Конечно, Гайдар был для партизан счастливой находкой. Я это понимал, но боялся его оставить. Располагался лагерь в «пятачковом» лесу. И мой опыт подсказывал: продержать­ся здесь долго нельзя. К тому же дисциплина в отряде была неважной.

Как ни трудно мне было, Горелову я отказал тоже.

Вечером Аркадий Петрович подходит ко мне и комисса­ру группы, старшему политруку Евгению Федоровичу Бе­локоневу.

- Товарищ полковник, — обращается Гайдар, — я вновь прошу позволить мне перейти в партизанский отряд.

- Запрещаю вам не только этот переход, — оборвал я его. — Я категорически запрещаю даже разговоры на эту те­му. Вы боец моей группы и пойдете к линии фронта вместе со всеми!

- Позвольте, Александр Дмитриевич,— переходя на дру­жеский тон, сказал он,— вам не подчиниться. Не хотелось го­ворить... Но я уже давно, к сожалению, не военнообязанный. Белобилетчик. На войну попал случайно. Как доброволец. Вернее, как «вольноопределяющийся», потому что уж очень настаивал и надоедал в военкомате и на медицинской комис­сии...

И если вернусь я теперь вместе с вами, то упекут меня куда-нибудь в армейские тылы, а к передовой и на гусиный перелет не допустят. И потом, я ведь писатель. А место пи­сателя в гуще событий.

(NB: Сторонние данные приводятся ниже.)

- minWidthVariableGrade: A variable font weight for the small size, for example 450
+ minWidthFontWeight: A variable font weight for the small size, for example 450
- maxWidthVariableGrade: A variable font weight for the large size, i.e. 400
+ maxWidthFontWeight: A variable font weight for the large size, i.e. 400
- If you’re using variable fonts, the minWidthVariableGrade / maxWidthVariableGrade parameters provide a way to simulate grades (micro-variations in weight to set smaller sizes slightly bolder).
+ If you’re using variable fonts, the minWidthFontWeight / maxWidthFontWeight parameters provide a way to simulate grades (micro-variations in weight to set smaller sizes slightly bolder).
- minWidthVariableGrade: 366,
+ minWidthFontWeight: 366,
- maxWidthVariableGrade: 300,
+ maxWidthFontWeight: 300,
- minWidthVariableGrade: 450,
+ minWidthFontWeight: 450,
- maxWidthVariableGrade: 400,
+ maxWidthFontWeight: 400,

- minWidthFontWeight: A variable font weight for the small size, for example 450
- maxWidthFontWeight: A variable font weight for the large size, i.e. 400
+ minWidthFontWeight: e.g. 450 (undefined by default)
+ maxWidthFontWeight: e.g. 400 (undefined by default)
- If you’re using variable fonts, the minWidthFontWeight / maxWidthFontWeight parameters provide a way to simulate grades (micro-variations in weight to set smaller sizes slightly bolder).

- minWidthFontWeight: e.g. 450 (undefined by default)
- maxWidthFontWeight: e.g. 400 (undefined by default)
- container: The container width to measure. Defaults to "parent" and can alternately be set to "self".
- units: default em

Здесь же, в партизанском отряде, в непростой этой обста­новке, я и материал для себя найду, и пулемет мой без дела не соскучится.

Гайдар по-своему был прав. И приказать ему я уже не мог. Я только мог по-дружески просить. Но уговоры мои — увы! — никакого действия не возымели. Попытки комиссара Белоконева помочь мне — тоже.

Так 13 или 14 октября Аркадий Петрович покинул дом лесника и окончательно поселился в партизанском отряде.

«ПРИВЕТ МОСКВЕ»

Мы уходили. И я пришел в лагерь проститься.

Аркадий Петрович пригласил меня в землянку. Там он протянул перевязанный шпагатом пакет. В нем были те два очерка, которые он когда-то нам читал.